The update log replay issue looks like
https://issues.apache.org/jira/browse/SOLR-6583
On 9 Mar 2015 01:41, "Mark Miller" <markrmil...@gmail.com> wrote:


> Interesting bug.
>
> First there is the already closed transaction log. That by itself deserves
> a look. I'm not even positive we should be replaying the log we
> reconnecting from ZK disconnect, but even if we do, this should never
> happen.
>
> Beyond that there seems to be some race. Because of the log trouble, we try
> and cancel the election - but we don't find the ephemeral election node yet
> for some reason and so just assume it's fine, no node there to remove
> (well, we WARN, because it is a little unexpected). Then that ephemeral
> node materializes I guess, and the new leader doesn't register because the
> old leader won't give up the thrown. We don't try and force the new leader
> because that may just hide bugs and cause data loss, we no leader is
> elected.
>
> I'd guess there are two JIRA issues to resolve here.
>
> - Mark
>
> On Sun, Mar 8, 2015 at 8:37 AM Markus Jelsma <markus.jel...@openindex.io>
> wrote:
>
> > Hello - i stumbled upon an issue i've never seen earlier, a shard with
> all
> > nodes up and running but no leader. This is on 4.10.4. One of the two
> nodes
> > emits the following error log entry:
> >
> > 2015-03-08 05:25:49,095 WARN [solr.cloud.ElectionContext] - [Thread-136]
> -
> > : cancelElection did not find election node to remove
> > /overseer_elect/election/93434598784958483-178.21.116.
> > 225:8080_solr-n_0000000246
> > 2015-03-08 05:25:49,121 WARN [solr.cloud.ElectionContext] - [Thread-136]
> -
> > : cancelElection did not find election node to remove
> >
> /collections/oi/leader_elect/shard3/election/93434598784958483-178.21.116.
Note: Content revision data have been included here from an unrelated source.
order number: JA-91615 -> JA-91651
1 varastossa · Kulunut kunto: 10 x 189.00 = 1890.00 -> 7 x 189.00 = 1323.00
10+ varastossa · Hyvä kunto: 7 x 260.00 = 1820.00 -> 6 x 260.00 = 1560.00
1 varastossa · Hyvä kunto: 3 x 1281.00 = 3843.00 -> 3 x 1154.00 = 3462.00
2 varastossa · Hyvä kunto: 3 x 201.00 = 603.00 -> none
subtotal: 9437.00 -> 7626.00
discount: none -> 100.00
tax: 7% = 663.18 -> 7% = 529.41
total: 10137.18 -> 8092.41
> > 225:8080_solr_oi_h-n_0000000043
> > 2015-03-08 05:25:49,220 ERROR [solr.update.UpdateLog] - [Thread-136] - :
> > Error inspecting tlog
> tlog{file=/opt/solr/cores/oi_c/data/tlog/tlog.0000000000000001394
> > refcount=2}
> > java.nio.channels.ClosedChannelException
> >         at sun.nio.ch.FileChannelImpl.ensureOpen(FileChannelImpl.java:99)
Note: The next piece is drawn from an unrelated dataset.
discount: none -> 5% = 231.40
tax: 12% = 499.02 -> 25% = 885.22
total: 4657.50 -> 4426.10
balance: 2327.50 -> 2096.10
> >         at sun.nio.ch.FileChannelImpl.read(FileChannelImpl.java:679)
> >         at org.apache.solr.update.ChannelFastInputStream.
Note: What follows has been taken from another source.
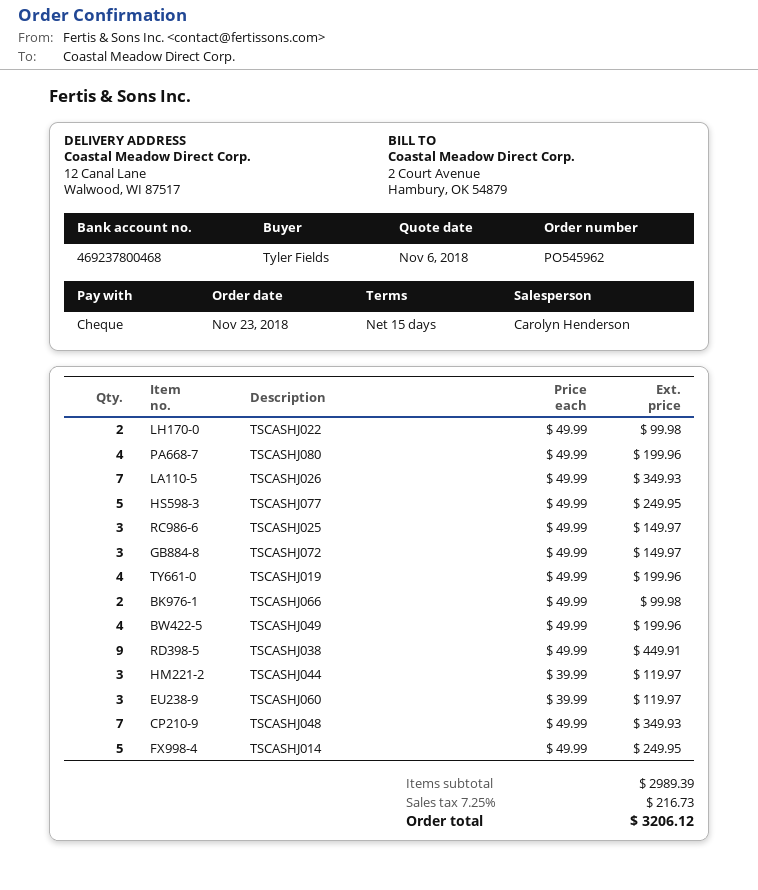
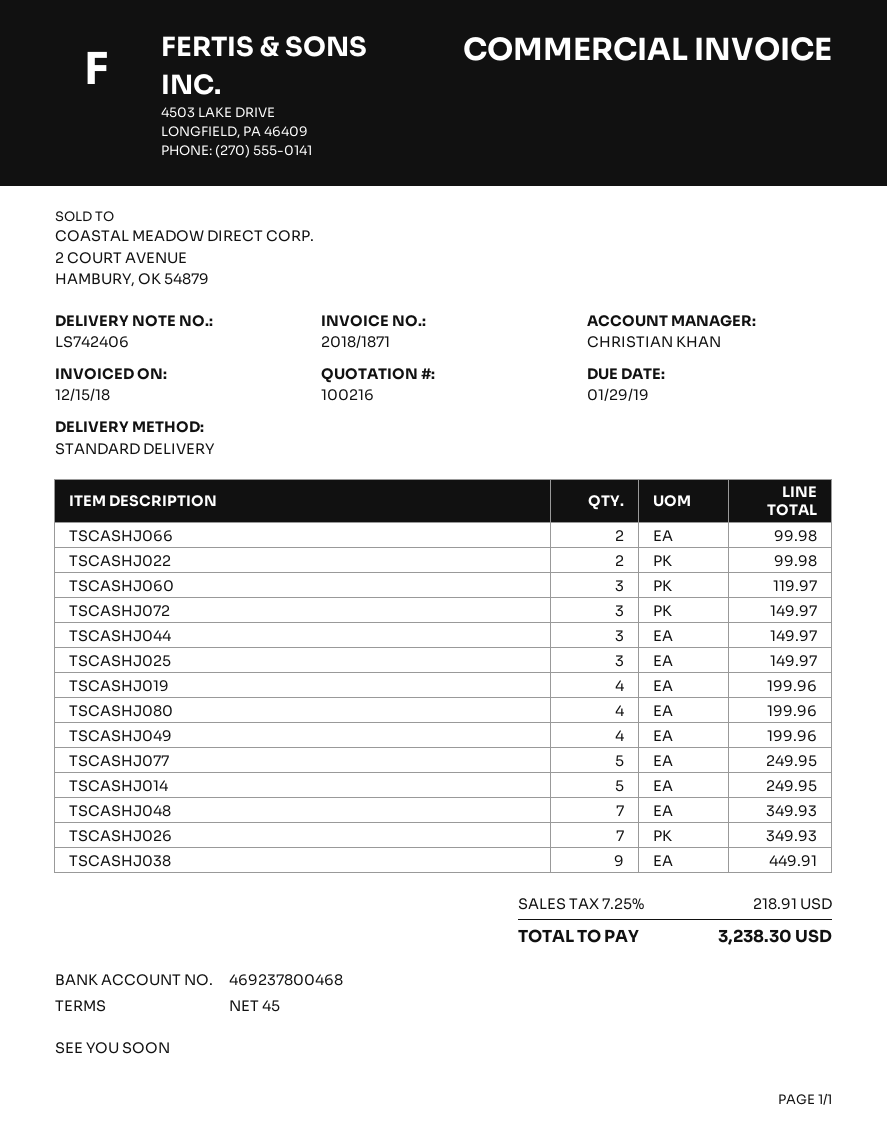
payment terms: 15 days -> 45 days
sales rep: Carolyn Henderson -> CHRISTIAN KHAN
TSCASHJ044: 3 for 119.97 -> 3 for 149.97
tax: 7.25% = 216.73 -> 7.25% = 218.91
total: 3206.12 -> 3238.30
> > readWrappedStream(TransactionLog.java:784)
> >         at org.apache.solr.common.util.FastInputStream.refill(
> > FastInputStream.java:89)
> >         at org.apache.solr.common.util.FastInputStream.read(
> > FastInputStream.java:125)
> >         at java.io.InputStream.read(InputStream.java:101)
> >         at org.apache.solr.update.TransactionLog.endsWithCommit(
> > TransactionLog.java:218)
> >         at org.apache.solr.update.UpdateLog.recoverFromLog(
> > UpdateLog.java:800)
> >         at org.apache.solr.cloud.ZkController.register(
> > ZkController.java:841)
> >         at org.apache.solr.cloud.ZkController$1.command(
> > ZkController.java:277)
> >         at org.apache.solr.common.cloud.ConnectionManager$1$1.run(
> > ConnectionManager.java:166)
> > 2015-03-08 05:25:49,225 ERROR [solr.update.UpdateLog] - [Thread-136] - :
> > Error inspecting tlog
> tlog{file=/opt/solr/cores/oi_c/data/tlog/tlog.0000000000000001471
> > refcount=2}
> > java.nio.channels.ClosedChannelException
> >         at sun.nio.ch.FileChannelImpl.ensureOpen(FileChannelImpl.java:99)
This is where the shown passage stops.